Het wetsvoorstel Werk en Zekerheid (WWZ ) dat momenteel in behandeling is in de Eerste Kamer, gaat uit van invoering in twee gedeelten: het eerste per 1 juli a.s. en het tweede per 1 juli 2015. Hieronder de belangrijkste wijzigingen per 1 juli a.s.
Over een paar weken volgt onze nieuwsbrief met betrekking tot de veranderingen welke medio 2015 van kracht worden, aangezien het van belang is daar ook al komend jaar rekening mee te gaan houden in uw bedrijfsvoering.
De veranderingen per 1 juli 2014 zien met name op tijdelijke/flexibele contracten:
1. In een tijdelijke arbeidsovereenkomst is voortaan alleen nog een proeftijd mogelijk, als deze overeenkomst wordt aangegaan voor langer dan 6 maanden.
Indien een proeftijd gewenst is, kan een arbeidsovereenkomst voor bijvoorbeeld 27 weken worden gesloten.
2. Vanaf 1 juli a.s. mag een werkgever in een contract voor bepaalde tijd geen concurrentiebeding meer opnemen. Het is anders, als dat beding noodzakelijk is in verband met zwaarwegende bedrijfsbelangen van de werkgever, maar dat moet de werkgever dan goed in de overeenkomst motiveren.
De verwachting is dat niet snel van een zwaarwichtig bedrijfsbelang sprake zal zijn. Bij betwisting kan de werknemer dat voorleggen aan de rechter, die dan ook zal toetsen of de duur van het beding in verhouding is tot de lengte van het dienstverband.
3. Bij een tijdelijke overeenkomst van 6 maanden of langer die eindigt na 31 juli 2014, moet de werkgever een aanzegtermijn van tenminste 1 maand in achtnemen.
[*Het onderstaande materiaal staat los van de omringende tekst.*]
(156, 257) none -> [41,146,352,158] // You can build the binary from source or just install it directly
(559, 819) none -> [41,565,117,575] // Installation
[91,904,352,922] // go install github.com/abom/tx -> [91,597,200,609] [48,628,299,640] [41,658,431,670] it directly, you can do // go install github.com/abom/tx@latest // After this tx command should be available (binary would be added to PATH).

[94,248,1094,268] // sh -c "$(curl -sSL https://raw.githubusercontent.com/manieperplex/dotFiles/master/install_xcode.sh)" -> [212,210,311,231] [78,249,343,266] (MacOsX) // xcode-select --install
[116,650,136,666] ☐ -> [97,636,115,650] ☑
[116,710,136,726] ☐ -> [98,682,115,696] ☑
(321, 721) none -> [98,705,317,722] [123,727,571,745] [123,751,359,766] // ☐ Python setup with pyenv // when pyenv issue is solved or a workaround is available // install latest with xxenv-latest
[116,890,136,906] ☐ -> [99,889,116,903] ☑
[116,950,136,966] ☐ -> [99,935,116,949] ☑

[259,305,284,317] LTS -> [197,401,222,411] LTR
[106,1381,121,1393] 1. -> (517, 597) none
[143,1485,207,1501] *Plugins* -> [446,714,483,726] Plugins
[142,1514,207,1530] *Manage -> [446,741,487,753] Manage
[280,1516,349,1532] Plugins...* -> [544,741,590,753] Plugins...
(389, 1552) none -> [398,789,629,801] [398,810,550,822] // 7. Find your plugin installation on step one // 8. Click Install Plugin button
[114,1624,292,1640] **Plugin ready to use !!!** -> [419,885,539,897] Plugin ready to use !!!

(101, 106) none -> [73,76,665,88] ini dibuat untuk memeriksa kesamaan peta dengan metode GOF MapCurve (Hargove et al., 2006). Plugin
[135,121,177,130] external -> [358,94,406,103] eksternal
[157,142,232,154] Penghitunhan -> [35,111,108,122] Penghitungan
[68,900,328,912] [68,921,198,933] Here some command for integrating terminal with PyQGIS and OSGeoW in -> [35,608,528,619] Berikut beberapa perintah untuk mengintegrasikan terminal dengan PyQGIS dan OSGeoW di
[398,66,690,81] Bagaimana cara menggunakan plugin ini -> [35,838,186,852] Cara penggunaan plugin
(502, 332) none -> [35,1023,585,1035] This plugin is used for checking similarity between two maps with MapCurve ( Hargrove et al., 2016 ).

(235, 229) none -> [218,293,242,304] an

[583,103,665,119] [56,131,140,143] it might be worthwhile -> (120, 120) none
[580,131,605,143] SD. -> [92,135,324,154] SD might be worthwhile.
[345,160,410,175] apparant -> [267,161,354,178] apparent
Daardoor weet de werknemer tijdig waar hij aan toe is. Er hoeft geen reden genoemd te worden. Bij niet naleving van deze verplichting eindigt de overeenkomst wel, maar is de werkgever verplicht een loongerelateerde vergoeding te betalen over de termijn die hij te laat is met aanzeggen: twee weken te laat is een vergoeding van twee weken loon.
Dit geldt ook voor nu al bestaande tijdelijke overeenkomsten!
Ter voorkoming hiervan, zou een werkgever in zijn administratie een ‘reminder’ met betrekking tot die minimale termijn van 1 maand kunnen opnemen, en werken met een standaard aanzegging. Overigens kunnen contracten waarbij het eindtijdstip niet op een kalenderdatum is gesteld, zoals ‘voor de duur van een project’ of ‘vervanging tijdens ziekte’, zonder aanzegtermijn worden beëindigd.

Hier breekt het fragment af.